The ineffective top line returns (now with 3 goals in 9 games), as all the lines from the 5-1 loss to Toronto were tweaked (it’s difficult to say how much of that was actual adjustment and how much a forced tweak via the return of O’Brien)–pretty bizarre combinations on the whole, as the team’s two-top scorers entering the game lined up with Randell on the fourth line and were not on either PP unit. Needless to say, none of these combinations were particularly effective.

Special Teams
McCormick-O’Brien-Rodewald/Lajoie-White (scored)
Penalty Kill
Kelly-Rodewald/Sieloff-Burgdoerfer (scored on)
Chlapik-Paul/Englund (Rodewald jumped on for Paul in the midst of the first line change and scored)
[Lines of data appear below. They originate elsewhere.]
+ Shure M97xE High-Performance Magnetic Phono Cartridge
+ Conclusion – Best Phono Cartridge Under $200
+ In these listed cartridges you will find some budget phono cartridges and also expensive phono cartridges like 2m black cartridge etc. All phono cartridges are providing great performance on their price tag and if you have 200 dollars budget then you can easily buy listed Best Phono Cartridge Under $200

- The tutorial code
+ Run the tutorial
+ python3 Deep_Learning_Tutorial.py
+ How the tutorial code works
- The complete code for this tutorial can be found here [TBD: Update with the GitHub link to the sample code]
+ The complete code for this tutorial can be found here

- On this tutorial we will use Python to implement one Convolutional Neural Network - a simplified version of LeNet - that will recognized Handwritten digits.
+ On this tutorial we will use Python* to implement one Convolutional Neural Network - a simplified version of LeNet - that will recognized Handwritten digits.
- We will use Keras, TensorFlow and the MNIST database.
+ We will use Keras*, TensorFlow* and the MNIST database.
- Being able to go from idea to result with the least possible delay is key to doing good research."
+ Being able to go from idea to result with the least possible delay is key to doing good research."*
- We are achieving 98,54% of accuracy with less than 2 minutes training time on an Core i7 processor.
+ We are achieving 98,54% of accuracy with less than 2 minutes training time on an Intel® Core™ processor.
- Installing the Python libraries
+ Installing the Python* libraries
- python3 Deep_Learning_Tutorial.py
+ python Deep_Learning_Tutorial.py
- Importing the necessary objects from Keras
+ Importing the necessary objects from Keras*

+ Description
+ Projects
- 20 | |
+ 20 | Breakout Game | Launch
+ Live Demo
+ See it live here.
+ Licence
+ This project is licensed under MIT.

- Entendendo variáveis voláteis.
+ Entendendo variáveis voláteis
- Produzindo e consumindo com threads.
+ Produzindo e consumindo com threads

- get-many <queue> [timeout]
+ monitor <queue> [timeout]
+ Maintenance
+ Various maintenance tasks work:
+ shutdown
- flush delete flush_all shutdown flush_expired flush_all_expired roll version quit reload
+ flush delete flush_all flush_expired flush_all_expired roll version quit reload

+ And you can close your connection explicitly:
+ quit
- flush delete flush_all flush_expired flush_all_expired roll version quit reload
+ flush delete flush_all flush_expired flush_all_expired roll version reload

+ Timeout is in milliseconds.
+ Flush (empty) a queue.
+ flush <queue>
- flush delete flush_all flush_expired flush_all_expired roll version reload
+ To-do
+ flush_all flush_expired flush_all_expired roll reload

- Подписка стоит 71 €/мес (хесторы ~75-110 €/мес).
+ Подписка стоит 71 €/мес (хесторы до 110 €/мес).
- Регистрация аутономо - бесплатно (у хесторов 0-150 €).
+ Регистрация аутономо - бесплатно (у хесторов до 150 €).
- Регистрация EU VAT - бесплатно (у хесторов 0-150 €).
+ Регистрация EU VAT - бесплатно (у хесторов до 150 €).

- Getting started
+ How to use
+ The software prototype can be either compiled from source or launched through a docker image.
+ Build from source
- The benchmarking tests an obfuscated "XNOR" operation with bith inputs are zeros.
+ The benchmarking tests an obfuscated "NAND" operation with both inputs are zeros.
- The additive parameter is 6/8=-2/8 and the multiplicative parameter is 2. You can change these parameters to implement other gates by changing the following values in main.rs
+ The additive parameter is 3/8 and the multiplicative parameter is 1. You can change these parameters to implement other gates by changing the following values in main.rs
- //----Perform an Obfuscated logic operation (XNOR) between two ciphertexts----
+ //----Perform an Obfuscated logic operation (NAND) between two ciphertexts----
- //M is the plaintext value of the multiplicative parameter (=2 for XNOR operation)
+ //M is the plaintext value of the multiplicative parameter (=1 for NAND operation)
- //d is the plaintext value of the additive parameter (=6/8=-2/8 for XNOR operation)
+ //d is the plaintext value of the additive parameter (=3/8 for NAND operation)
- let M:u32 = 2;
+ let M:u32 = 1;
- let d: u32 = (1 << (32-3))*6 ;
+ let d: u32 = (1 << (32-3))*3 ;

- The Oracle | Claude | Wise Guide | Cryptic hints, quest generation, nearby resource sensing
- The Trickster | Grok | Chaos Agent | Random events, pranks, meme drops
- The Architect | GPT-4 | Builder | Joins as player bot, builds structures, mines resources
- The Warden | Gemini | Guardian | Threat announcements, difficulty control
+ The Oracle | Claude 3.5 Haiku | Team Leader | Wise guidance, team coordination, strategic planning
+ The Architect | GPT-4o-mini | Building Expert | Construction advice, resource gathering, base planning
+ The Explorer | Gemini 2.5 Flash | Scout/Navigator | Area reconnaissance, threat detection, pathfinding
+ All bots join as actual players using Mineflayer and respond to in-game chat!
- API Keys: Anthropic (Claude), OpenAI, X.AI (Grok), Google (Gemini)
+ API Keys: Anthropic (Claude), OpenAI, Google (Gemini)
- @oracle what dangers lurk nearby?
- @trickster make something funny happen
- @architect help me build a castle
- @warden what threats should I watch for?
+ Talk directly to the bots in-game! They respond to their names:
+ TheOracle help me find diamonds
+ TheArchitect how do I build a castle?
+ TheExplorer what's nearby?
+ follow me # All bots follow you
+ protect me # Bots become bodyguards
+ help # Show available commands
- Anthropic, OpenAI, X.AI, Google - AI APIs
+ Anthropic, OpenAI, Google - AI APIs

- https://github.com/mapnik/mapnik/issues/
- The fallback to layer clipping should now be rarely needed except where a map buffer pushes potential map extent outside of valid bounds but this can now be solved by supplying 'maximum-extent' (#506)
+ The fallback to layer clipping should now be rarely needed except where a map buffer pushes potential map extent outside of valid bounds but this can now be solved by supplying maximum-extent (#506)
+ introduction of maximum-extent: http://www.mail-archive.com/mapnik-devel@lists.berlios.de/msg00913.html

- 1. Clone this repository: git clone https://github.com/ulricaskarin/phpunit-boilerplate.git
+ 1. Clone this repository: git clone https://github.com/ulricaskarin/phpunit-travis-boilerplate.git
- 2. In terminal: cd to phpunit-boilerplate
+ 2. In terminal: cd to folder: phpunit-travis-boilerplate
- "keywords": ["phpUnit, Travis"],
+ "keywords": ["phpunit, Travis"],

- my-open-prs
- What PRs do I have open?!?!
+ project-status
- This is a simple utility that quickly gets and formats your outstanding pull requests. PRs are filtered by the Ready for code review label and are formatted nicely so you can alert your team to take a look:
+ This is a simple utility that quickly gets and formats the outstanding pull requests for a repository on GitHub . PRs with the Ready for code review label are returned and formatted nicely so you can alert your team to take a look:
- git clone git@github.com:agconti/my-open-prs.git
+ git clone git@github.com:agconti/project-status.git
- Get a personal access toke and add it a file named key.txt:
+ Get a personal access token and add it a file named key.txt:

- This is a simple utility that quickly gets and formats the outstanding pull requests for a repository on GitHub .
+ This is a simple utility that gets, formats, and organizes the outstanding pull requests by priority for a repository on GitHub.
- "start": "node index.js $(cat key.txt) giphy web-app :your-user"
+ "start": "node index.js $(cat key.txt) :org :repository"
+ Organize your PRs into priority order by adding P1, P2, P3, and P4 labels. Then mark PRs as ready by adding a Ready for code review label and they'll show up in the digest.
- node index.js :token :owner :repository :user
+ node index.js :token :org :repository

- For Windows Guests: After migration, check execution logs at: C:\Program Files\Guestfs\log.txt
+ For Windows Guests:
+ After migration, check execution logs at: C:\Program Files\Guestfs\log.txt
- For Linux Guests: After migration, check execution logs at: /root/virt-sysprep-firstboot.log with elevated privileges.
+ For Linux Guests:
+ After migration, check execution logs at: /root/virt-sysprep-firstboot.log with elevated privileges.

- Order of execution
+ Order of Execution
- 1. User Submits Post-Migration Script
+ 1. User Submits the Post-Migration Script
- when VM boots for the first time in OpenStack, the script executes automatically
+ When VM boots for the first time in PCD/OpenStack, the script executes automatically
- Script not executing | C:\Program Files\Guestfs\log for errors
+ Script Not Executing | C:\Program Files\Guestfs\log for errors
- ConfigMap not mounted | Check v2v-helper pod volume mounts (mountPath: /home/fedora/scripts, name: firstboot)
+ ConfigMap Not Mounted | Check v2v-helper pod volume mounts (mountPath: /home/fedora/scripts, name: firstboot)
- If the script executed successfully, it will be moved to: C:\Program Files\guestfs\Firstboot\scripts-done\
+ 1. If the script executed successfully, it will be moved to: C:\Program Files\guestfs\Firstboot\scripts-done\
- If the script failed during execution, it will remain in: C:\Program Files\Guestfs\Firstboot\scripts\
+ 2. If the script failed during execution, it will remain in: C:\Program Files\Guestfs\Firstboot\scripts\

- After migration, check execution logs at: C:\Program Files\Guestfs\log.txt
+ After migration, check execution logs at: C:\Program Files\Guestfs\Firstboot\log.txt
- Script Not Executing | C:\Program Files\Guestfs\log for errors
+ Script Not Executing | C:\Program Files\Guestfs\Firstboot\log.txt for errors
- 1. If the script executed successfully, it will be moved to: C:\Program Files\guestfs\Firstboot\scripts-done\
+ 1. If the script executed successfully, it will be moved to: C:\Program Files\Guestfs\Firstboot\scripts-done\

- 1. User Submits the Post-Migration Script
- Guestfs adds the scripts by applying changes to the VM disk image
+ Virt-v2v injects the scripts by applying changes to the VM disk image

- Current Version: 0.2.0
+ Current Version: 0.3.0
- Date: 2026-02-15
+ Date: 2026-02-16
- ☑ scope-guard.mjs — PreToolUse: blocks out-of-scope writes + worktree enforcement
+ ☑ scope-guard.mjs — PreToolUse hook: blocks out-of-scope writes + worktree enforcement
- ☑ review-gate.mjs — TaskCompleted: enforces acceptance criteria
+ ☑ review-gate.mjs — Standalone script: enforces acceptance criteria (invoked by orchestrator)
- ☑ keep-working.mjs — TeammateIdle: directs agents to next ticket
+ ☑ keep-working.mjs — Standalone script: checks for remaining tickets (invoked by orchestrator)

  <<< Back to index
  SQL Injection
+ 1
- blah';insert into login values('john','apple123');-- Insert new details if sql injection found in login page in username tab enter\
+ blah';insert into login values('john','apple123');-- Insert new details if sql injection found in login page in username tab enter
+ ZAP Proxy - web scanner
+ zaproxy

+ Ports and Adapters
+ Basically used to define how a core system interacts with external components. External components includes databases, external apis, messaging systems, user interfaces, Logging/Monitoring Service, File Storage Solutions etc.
The PP was tweaked with O’Brien’s return and Chabot’s departure; Lajoie made a positive impact on the first unit and was responsible for its goal (but it’s not a good combination in general); the second unit was completely ineffective. Unlike the game against Toronto, Kelly played a lot on the PK, but in combinations not used before. Also of note: Randell was removed from the PK.

Notable Plays
Murray almost own-goaled by batting at the puck in front of his net (first); he then couldn’t get a shot off right in front of the net (nice passing play by White-Perron to get him the puck; also first period); Burgdoerfer turnover lead to a scoring chance against (bizarre play from the blueline where he fired a pass along the boards to no one with Werek right in front of him; also first period); McCormick shot the puck over an empty net (first); Jaros hit the post (first); Burgdoerfer hit the crossbar (first). McCormick hit the crossbar (second). The first period, as you can see, was the most eventful from a Belleville point of view.

Player Notes
Murray: benefited from having Lajoie do most of the puck-work for him, but on his own didn’t accomplish much
Burgdoerfer: normal number of catastrophic turnovers from him (three) and, in general, pretty typical performance
Sieloff: solid if unremarkable game
Jaros: finally seemed himself, fully recovered; made some nice plays offensively (besides the post he hit) and defensively (particularly in the second); took a stick in the face early but was fine
Englund: had a bonafide chance to win the game in overtime in the slot, otherwise routine safe game from him
Lajoie: also seemed fully healthy for the first time since his injury; lot’s of great puck-movement and simple plays
Randell: what does this guy do for the team, really? Despite a mountain of opportunities he has no points through 20 games (ignoring his empty-netter); he’s not particularly physical, hasn’t fought much…why Kleinendorst won’t bench him I really don’t know
Werek: the team’s top-scorer barely played as he was buried on the fourth line
Chlapik: it’s the same story as Werek, except he was put on the ice in OT and he and Paul dominated in that context
Kelly: his shortcomings offensively held back his linemates
White: other than his individual effort to get a goal still hasn’t been given an effective niche in the lineup
Perron: bit of a mixed bag offensively/defensively, but mostly positive given the limitations of the line he was on (no special teams time for him, which is quite rare)
Reinhart: no idea why he’s on the second line as he was completely invisible
Paul: played a better game than against the Marlies, but seeing him with Chlapik I wonder if we’ll see that combination subsequently
Rodewald: not a great fit with Reinhart as his center, but a great effort on the winner
Gagne: speaking of poor fits, his line continues to accomplish nothing, but as usual he had a couple of exciting offensive bursts unrelated to his linemates
O’Brien: Jimothy picked up a goal on his return, so good for him; it was a solid effort overall
McCormick: he’s now played 20 games and only scored 2 goals against goaltenders; the assists are nice, but he has to be better

The Sens are lucky to come out of this with two points and the longer their struggles go on the more the finger has to be pointed at the coaching staff. While the overall talent on the team isn’t particularly high, they could be used more effectively than they are.